*WHAT YOU SHOULD DO*
If any record holds an image, omit the image and print the rest exactly.

Segment Start: ENTRIES SHOWN

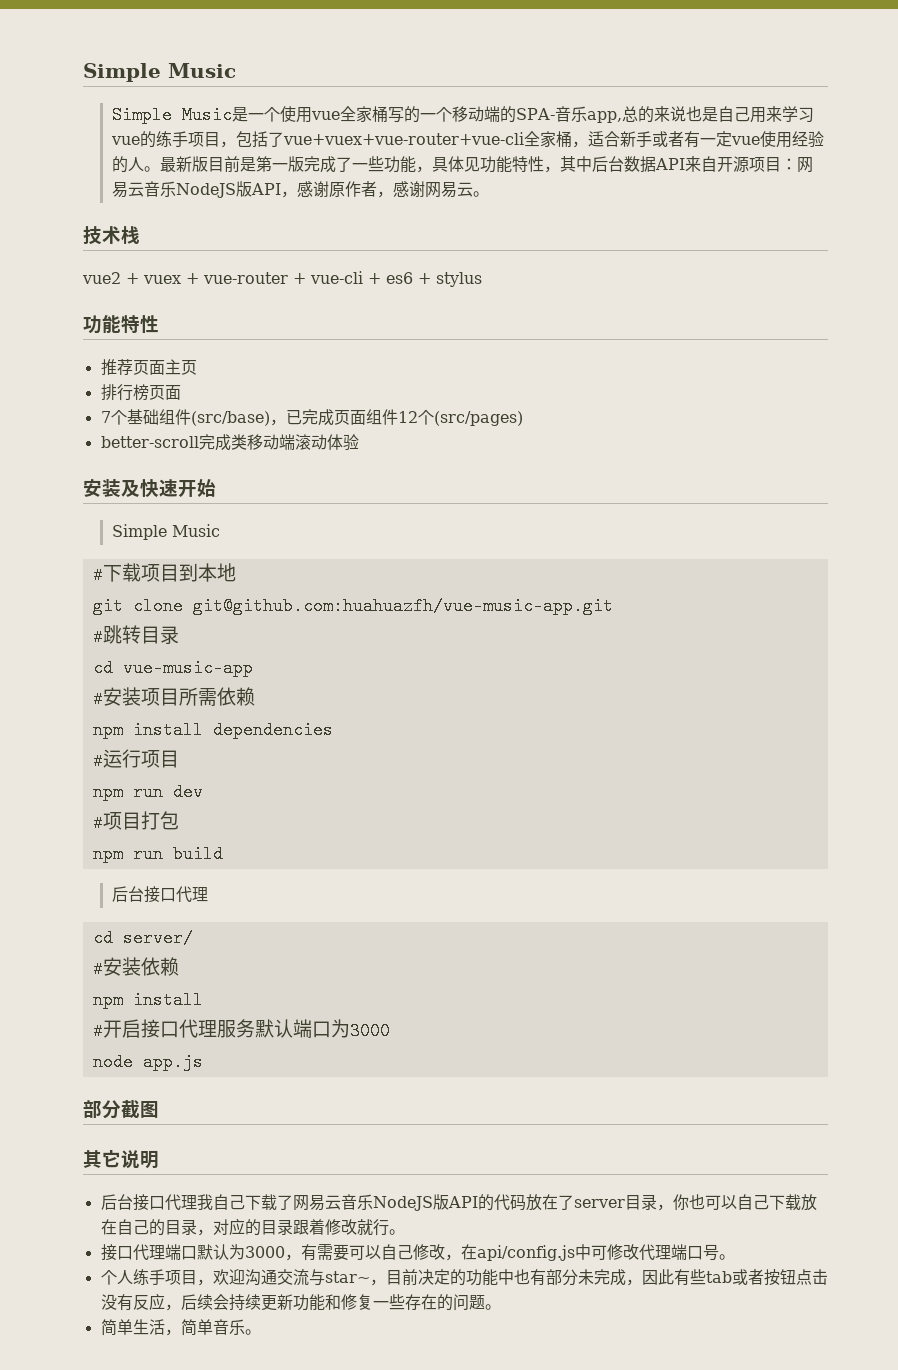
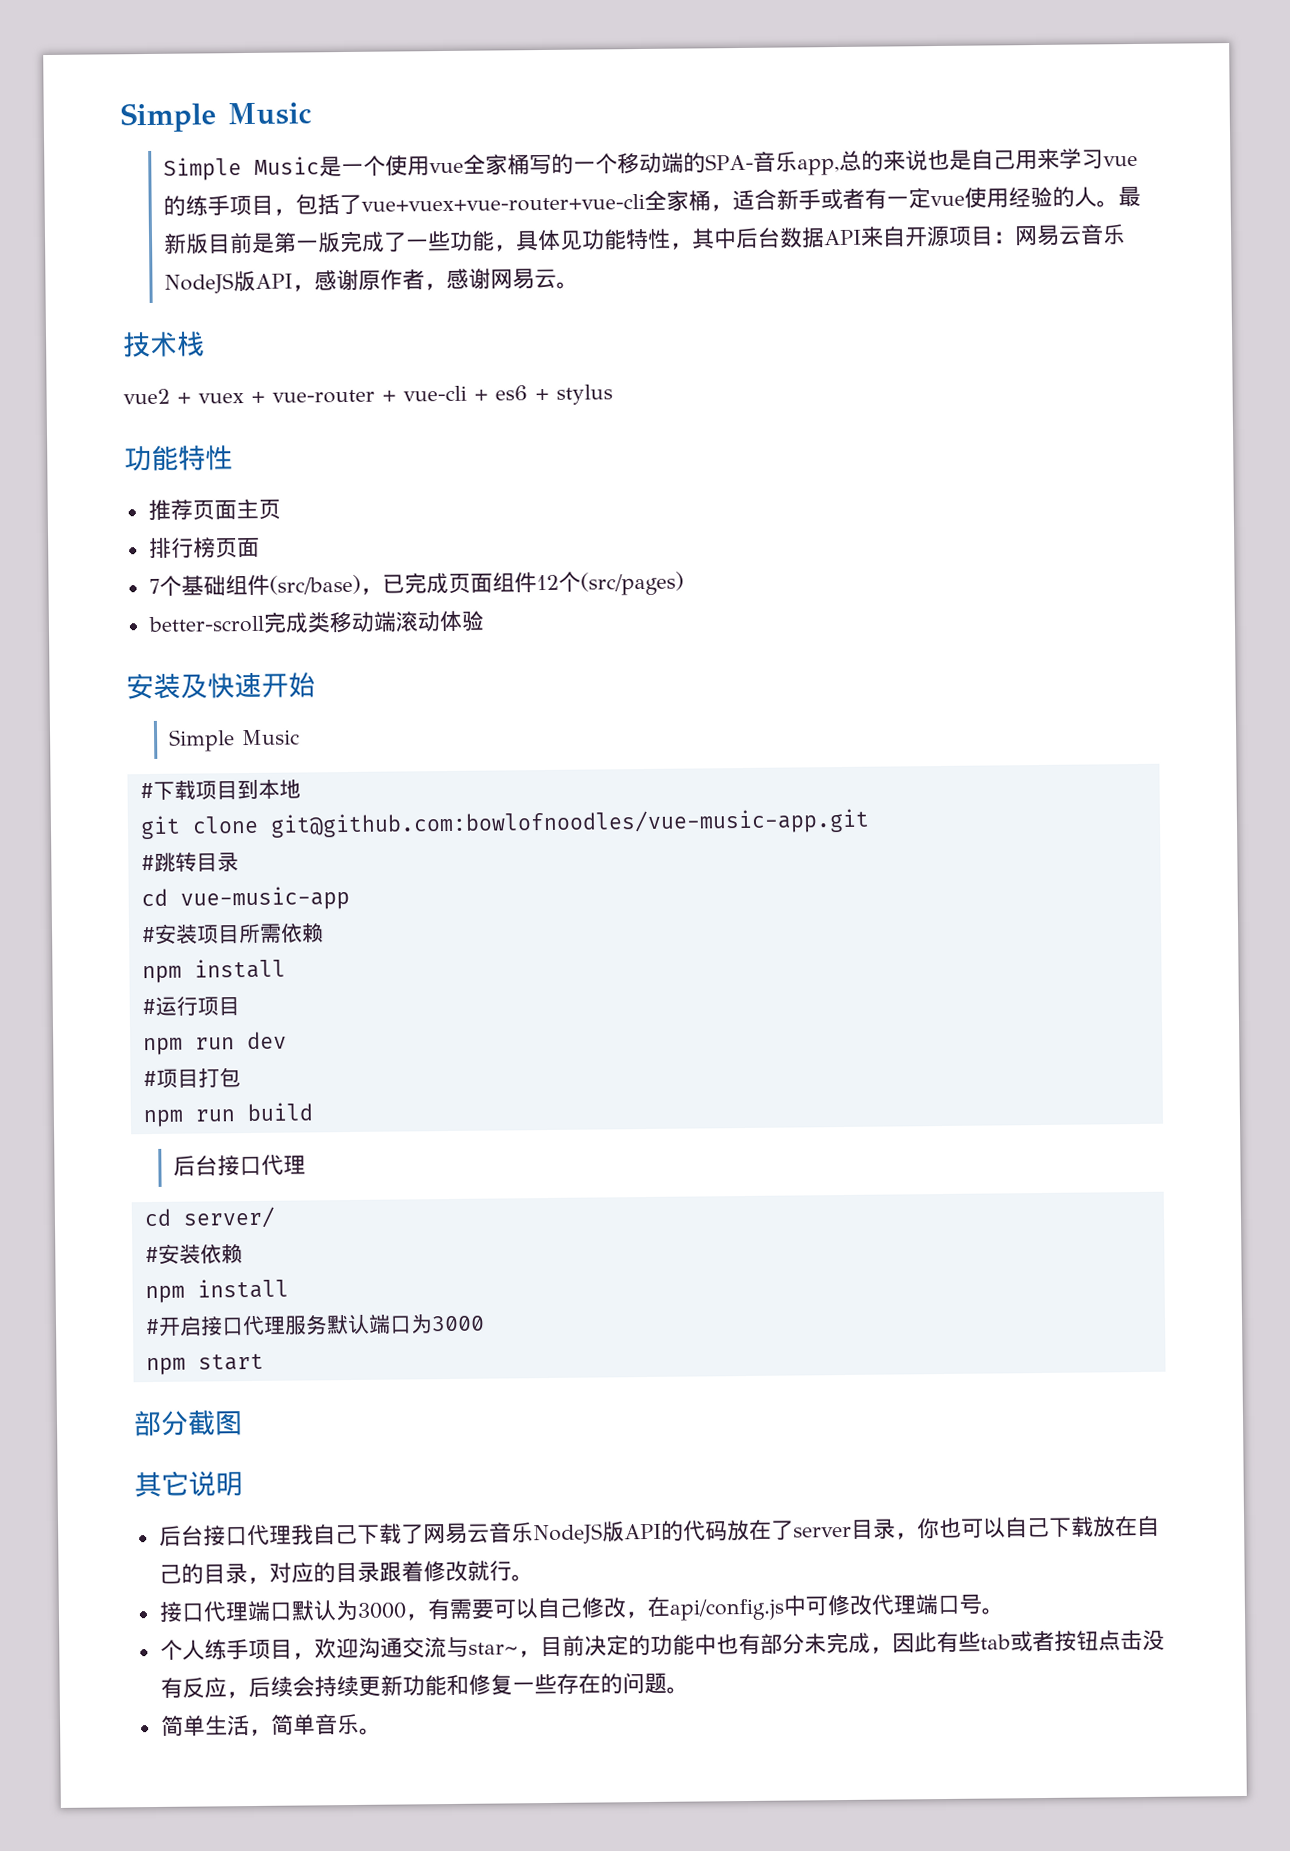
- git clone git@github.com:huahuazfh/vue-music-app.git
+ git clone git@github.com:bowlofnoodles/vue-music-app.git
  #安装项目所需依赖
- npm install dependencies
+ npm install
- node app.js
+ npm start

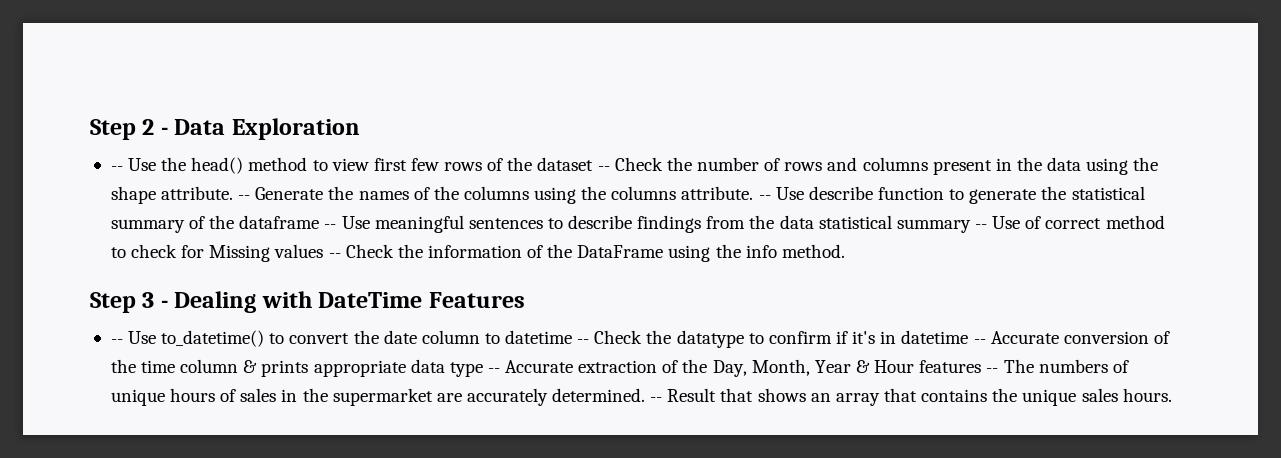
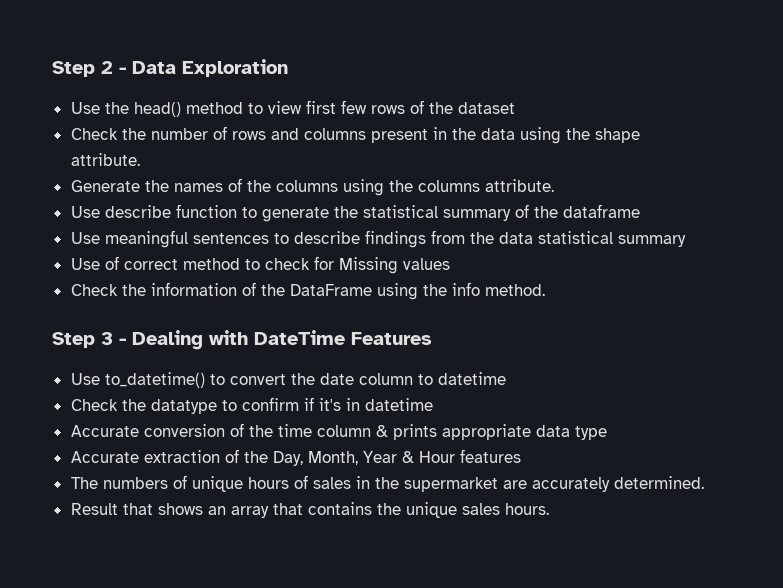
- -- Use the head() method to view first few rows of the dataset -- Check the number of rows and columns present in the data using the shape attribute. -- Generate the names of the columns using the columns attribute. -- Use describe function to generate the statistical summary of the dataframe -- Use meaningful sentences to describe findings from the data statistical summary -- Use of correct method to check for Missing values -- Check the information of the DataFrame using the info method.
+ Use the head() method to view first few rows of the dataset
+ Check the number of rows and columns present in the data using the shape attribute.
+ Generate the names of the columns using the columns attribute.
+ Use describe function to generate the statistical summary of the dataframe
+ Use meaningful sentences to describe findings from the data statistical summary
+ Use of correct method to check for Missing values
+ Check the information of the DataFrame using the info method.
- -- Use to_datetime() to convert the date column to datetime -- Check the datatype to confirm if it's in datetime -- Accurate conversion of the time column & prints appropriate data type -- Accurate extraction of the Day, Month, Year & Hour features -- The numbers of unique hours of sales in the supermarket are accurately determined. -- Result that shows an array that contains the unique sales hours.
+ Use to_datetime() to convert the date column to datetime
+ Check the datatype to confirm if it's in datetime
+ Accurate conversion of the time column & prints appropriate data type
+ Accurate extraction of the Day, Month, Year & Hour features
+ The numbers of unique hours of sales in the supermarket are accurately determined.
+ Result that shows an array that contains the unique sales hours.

Segment End: ENTRIES SHOWN

*EXERCISE OUTPUT*
- git clone git@github.com:huahuazfh/vue-music-app.git
+ git clone git@github.com:bowlofnoodles/vue-music-app.git
  #安装项目所需依赖
- npm install dependencies
+ npm install
- node app.js
+ npm start

- -- Use the head() method to view first few rows of the dataset -- Check the number of rows and columns present in the data using the shape attribute. -- Generate the names of the columns using the columns attribute. -- Use describe function to generate the statistical summary of the dataframe -- Use meaningful sentences to describe findings from the data statistical summary -- Use of correct method to check for Missing values -- Check the information of the DataFrame using the info method.
+ Use the head() method to view first few rows of the dataset
+ Check the number of rows and columns present in the data using the shape attribute.
+ Generate the names of the columns using the columns attribute.
+ Use describe function to generate the statistical summary of the dataframe
+ Use meaningful sentences to describe findings from the data statistical summary
+ Use of correct method to check for Missing values
+ Check the information of the DataFrame using the info method.
- -- Use to_datetime() to convert the date column to datetime -- Check the datatype to confirm if it's in datetime -- Accurate conversion of the time column & prints appropriate data type -- Accurate extraction of the Day, Month, Year & Hour features -- The numbers of unique hours of sales in the supermarket are accurately determined. -- Result that shows an array that contains the unique sales hours.
+ Use to_datetime() to convert the date column to datetime
+ Check the datatype to confirm if it's in datetime
+ Accurate conversion of the time column & prints appropriate data type
+ Accurate extraction of the Day, Month, Year & Hour features
+ The numbers of unique hours of sales in the supermarket are accurately determined.
+ Result that shows an array that contains the unique sales hours.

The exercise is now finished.